[[ Task input open ]]

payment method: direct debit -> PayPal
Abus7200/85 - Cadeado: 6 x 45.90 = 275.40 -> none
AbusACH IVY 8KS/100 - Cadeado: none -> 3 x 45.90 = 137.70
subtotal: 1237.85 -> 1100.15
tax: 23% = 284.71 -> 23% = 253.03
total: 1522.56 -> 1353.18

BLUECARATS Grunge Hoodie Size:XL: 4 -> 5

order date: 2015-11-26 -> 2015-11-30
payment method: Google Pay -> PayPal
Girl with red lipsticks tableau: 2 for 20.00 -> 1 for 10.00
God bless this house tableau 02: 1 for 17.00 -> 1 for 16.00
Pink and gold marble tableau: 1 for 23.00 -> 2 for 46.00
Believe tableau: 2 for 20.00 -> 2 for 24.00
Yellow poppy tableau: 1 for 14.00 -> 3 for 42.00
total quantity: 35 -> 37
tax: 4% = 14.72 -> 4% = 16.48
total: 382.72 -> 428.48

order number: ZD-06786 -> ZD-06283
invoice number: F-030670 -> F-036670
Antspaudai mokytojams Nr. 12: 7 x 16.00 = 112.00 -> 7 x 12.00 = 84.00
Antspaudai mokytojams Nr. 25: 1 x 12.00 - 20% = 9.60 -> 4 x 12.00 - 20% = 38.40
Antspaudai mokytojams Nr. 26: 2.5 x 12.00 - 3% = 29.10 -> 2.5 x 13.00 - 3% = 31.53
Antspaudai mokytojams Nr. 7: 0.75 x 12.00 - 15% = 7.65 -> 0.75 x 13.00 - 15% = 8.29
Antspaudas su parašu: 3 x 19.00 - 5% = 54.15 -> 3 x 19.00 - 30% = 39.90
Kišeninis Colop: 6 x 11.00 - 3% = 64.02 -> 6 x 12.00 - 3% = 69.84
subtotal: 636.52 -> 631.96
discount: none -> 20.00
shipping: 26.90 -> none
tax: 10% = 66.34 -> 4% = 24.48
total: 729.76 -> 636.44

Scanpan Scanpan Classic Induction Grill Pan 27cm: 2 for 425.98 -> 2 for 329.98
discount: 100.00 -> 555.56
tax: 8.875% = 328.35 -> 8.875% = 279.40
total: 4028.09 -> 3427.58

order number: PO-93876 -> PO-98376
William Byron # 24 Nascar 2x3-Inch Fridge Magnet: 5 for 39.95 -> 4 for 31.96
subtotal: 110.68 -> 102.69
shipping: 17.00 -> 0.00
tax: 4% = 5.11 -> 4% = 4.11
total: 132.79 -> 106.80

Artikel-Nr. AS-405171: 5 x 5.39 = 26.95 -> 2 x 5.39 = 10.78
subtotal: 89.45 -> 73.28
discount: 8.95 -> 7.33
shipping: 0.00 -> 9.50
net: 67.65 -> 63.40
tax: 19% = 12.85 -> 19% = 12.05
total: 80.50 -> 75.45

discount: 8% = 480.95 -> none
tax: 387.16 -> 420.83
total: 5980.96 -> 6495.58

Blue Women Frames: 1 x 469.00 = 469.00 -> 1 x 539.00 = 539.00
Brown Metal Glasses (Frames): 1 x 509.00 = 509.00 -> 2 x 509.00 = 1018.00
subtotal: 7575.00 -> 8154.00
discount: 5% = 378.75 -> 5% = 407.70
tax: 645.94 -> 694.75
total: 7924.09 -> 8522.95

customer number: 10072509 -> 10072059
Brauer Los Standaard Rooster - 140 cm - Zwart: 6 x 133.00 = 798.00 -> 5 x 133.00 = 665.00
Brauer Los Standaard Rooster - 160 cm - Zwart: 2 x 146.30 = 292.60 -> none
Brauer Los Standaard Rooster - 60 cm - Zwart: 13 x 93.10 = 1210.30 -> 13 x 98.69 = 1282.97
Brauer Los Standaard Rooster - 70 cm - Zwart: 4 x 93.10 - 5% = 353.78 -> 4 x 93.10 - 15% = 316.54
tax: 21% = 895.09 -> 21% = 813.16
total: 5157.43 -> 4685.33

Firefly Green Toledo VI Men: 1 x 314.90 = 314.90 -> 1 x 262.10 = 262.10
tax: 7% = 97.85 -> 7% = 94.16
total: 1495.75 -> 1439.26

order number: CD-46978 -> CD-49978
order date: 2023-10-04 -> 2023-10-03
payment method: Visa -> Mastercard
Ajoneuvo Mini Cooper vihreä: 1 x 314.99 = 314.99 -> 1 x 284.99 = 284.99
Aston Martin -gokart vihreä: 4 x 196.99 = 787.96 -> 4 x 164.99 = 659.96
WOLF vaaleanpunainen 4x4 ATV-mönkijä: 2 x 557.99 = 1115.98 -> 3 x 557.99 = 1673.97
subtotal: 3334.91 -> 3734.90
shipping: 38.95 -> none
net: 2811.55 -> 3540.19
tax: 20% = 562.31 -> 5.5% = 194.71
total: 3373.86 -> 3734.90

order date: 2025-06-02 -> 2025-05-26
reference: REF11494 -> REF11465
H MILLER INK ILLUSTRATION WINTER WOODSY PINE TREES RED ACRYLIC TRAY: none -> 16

[[ Task input closed ]]

Instructions for the task: In the entries above, identify every line with the word "payment". Copy those lines.

Finished exercise:
payment method: direct debit -> PayPal
payment method: Google Pay -> PayPal
payment method: Visa -> Mastercard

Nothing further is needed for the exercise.